Another factor that needs to be taken into account is how well the show rates for the network on which it is airing. The cancellation of the cult hit sitcom Community provides some context. For many years, NBC was the worst performing network in the United States, which meant that Community, a show that had a small but loyal following, was renewed for five seasons, when it would have been cancelled if it had been on any other network. The only thing working in its favour is that the ratings were consistent. In the 2013-2014 ratings period however, NBC moved from the fourth placed network to the first, and at the 2014 upfronts, they announced that they had cancelled Community. (The show has since been resurrected by Yahoo! for a sixth season in the streaming service’s attempt to move into original programming.) Community’s status as a cult hit was enough to keep it alive when NBC had trouble attracting large audiences, but now that the network is more successful, they’re focusing on programming that can attract larger audiences. Looking at the numbers in a broader context like this provides more understanding as to why Seven decided to cancel A Place to Call Home.
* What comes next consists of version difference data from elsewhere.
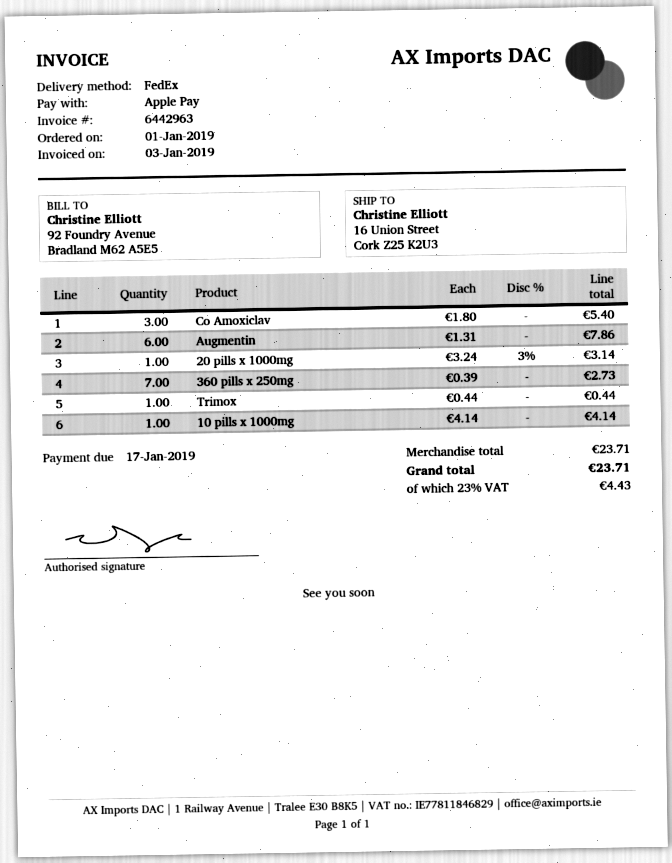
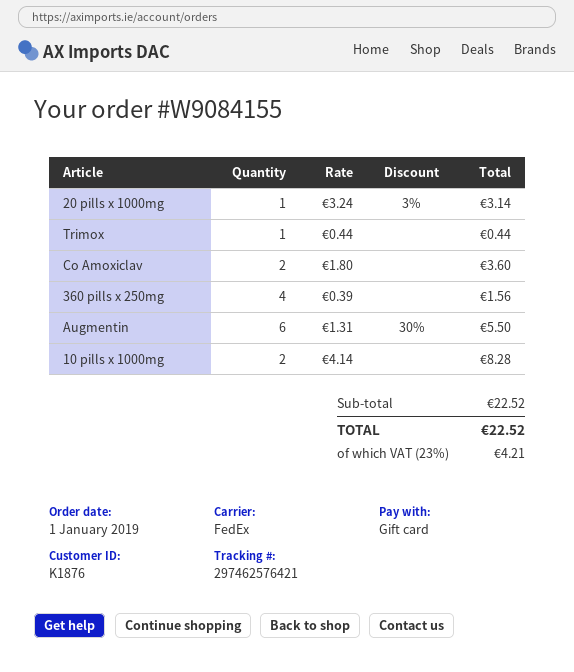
payment method: Apple Pay -> gift card
Co Amoxiclav: 3 x 1.80 = 5.40 -> 2 x 1.80 = 3.60
Augmentin: 6 x 1.31 = 7.86 -> 6 x 1.31 - 30% = 5.50
360 pills x 250mg: 7 x 0.39 = 2.73 -> 4 x 0.39 = 1.56
10 pills x 1000mg: 1 x 4.14 = 4.14 -> 2 x 4.14 = 8.28
subtotal: 23.71 -> 22.52
tax: 23% = 4.43 -> 23% = 4.21
total: 23.71 -> 22.52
On Sunday June 6thA Place to Call Home was the 8th highest rated show on free-to-air television in Australia for the day, with 957,000 viewers. At 9th place was Ten’s MasterChef Australia with 909,000 viewers. MasterChef is one of Ten’s highest rated programmes; if A Place to Call Home was on Channel Ten, it would have a higher chance of being renewed, as Ten placed fourth in the 2013 ratings period behind even the ABC. Seven however, is the first placed network, and A Place to Call Home had a very good lead-in that night, behind the highest rated show for the night, the finale of the reality competition programme House Rules, which had 1.988 million viewers. This is where the cancellation makes the most sense. House Rules competed against MasterChef for a timeslot. After those two shows finished, A Place to Call Home only performed marginally better than a show that competed against its lead-in, and lost over half of that lead-in’s audience. While we form an attachment to the shows we love (at least I do, and I know that sounds weird), television is a business, and A Place to Call Home was underperforming for a business that is making more money with different programmes.